What this task involves.
Up to and including the line that contains "VARCHAR(50) PRIMARY KEY", repeat each line of the data exactly, starting from the first.

Records for processing: Begin

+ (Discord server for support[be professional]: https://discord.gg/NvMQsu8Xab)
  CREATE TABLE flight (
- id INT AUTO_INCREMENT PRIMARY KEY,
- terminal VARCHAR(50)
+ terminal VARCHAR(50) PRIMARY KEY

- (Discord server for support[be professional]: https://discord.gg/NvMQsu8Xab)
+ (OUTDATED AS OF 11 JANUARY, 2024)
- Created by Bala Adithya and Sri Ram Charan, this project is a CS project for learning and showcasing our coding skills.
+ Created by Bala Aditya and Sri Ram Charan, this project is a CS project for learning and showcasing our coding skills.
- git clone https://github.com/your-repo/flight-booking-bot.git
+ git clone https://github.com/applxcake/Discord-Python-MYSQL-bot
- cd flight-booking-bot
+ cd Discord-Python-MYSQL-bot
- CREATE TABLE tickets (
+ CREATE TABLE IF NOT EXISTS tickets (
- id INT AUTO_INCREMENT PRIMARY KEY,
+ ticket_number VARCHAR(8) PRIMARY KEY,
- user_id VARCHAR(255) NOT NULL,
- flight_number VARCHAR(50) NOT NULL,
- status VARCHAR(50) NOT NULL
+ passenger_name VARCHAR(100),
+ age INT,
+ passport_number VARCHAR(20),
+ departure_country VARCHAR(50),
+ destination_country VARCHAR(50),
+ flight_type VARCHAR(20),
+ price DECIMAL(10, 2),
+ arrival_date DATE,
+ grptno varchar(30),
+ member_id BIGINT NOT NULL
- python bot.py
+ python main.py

Records for processing: End

Task solution.
+ (Discord server for support[be professional]: https://discord.gg/NvMQsu8Xab)
  CREATE TABLE flight (
- id INT AUTO_INCREMENT PRIMARY KEY,
- terminal VARCHAR(50)
+ terminal VARCHAR(50) PRIMARY KEY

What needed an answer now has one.